(Saved entries)

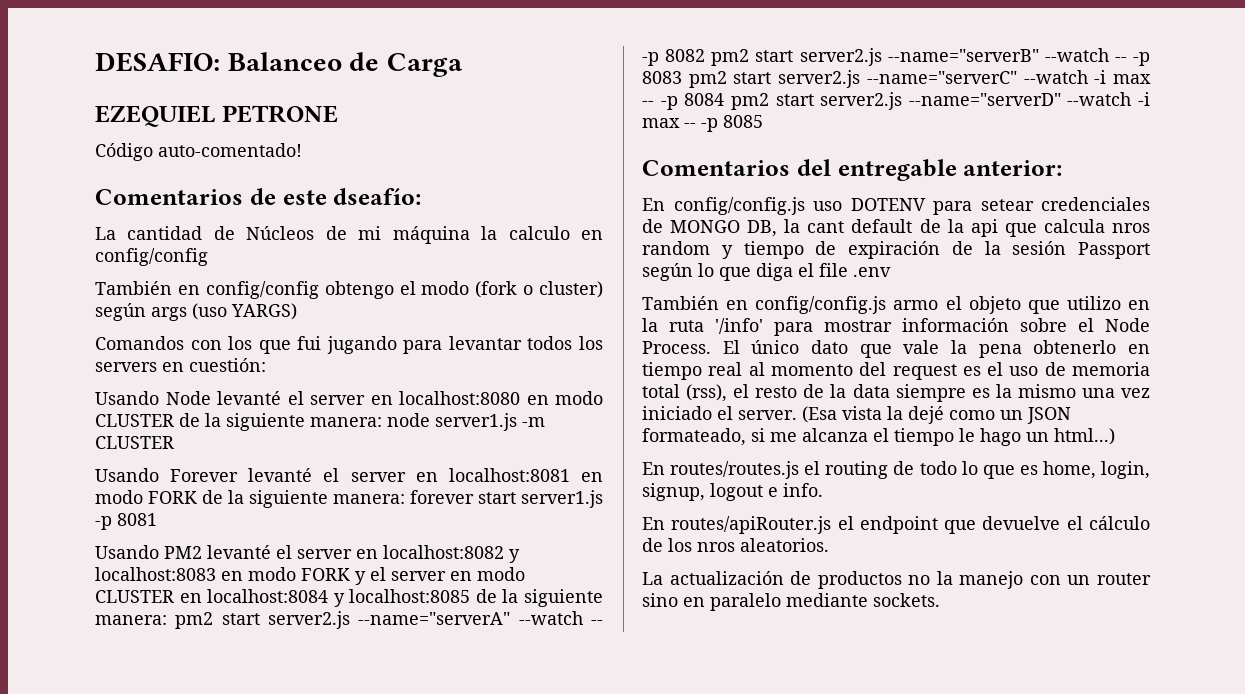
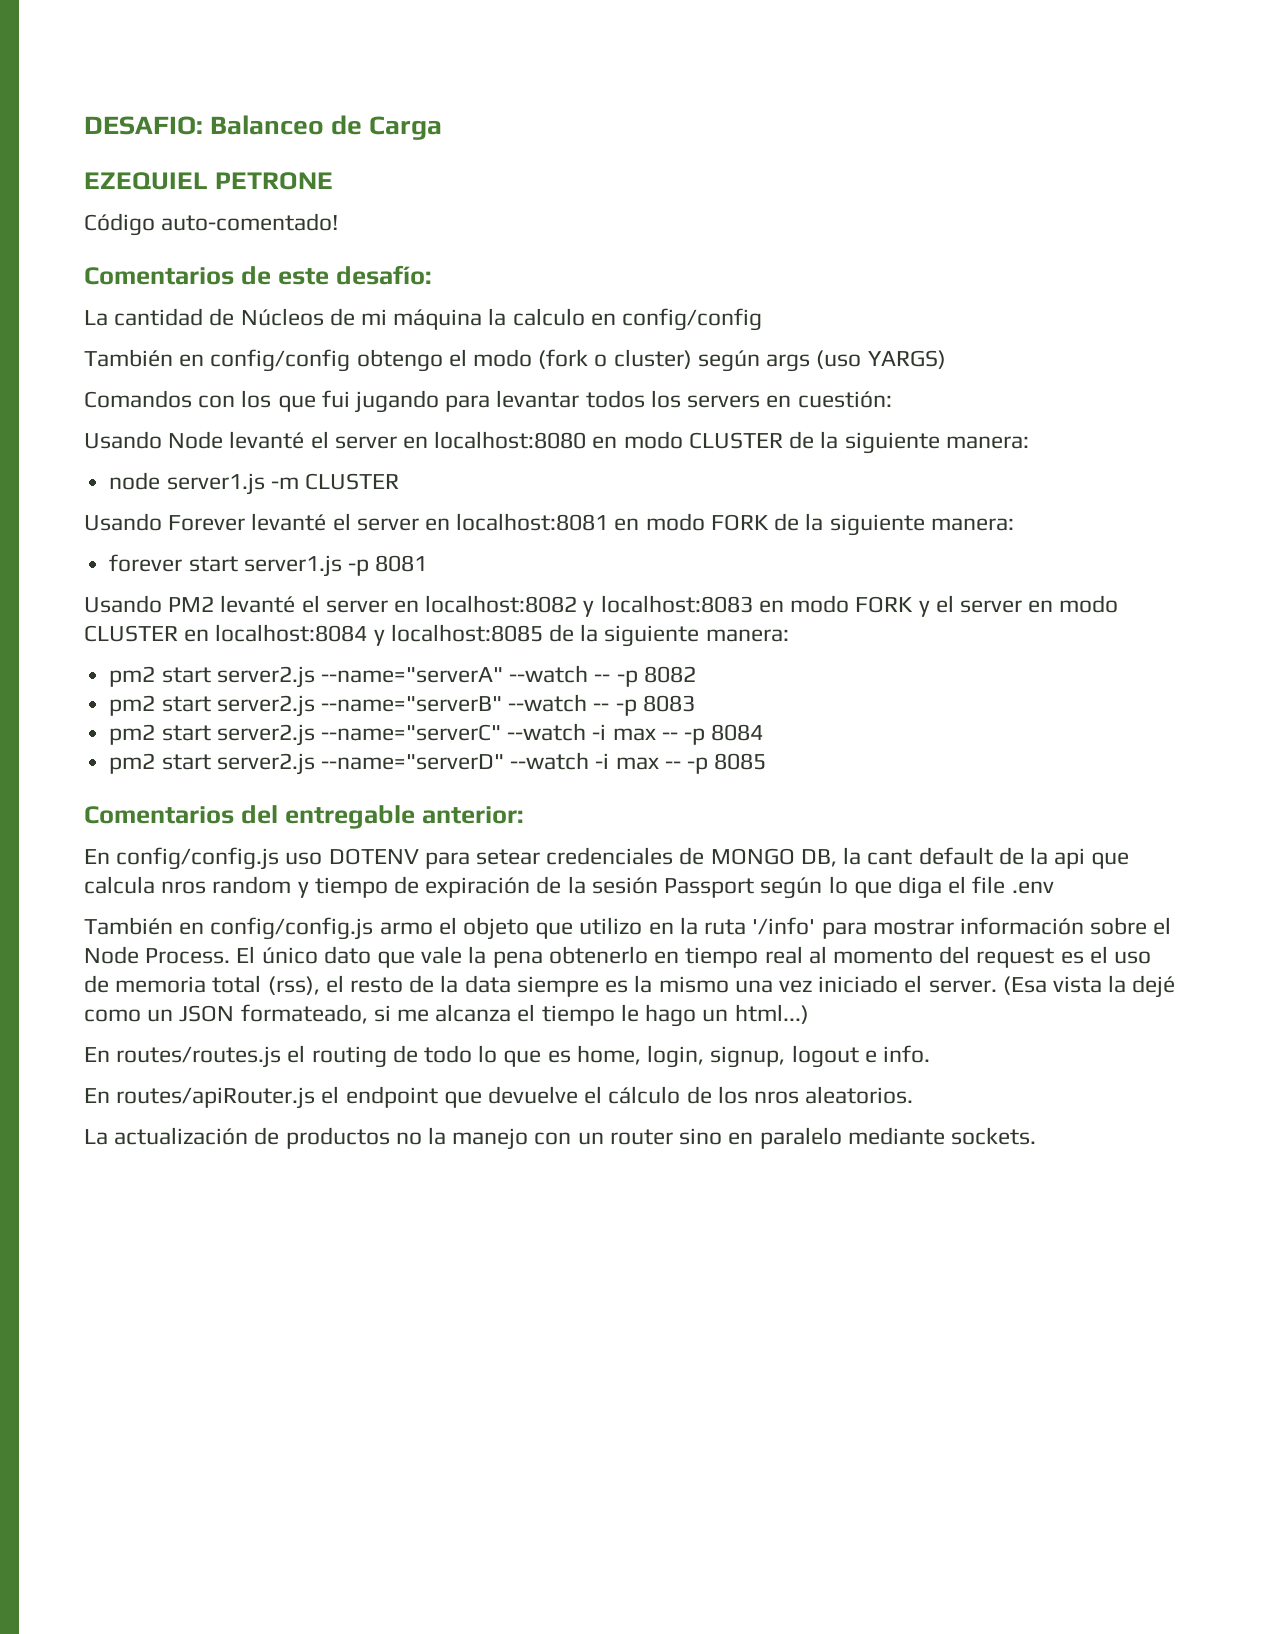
[333,188,422,205] dseafío: -> [335,265,432,285] desafío:
(382, 422) none -> (1029, 442) //
(405, 499) none -> (1014, 524) //
(167, 620) none -> (789, 635) //
(706, 55) none -> (696, 674) //
(682, 77) none -> (695, 703) //
(725, 99) none -> (764, 732) //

# [What this task involves]
Each record above must be retyped exactly as given, with the images excluded.

# [Exercise response]
[333,188,422,205] dseafío: -> [335,265,432,285] desafío:
(382, 422) none -> (1029, 442) //
(405, 499) none -> (1014, 524) //
(167, 620) none -> (789, 635) //
(706, 55) none -> (696, 674) //
(682, 77) none -> (695, 703) //
(725, 99) none -> (764, 732) //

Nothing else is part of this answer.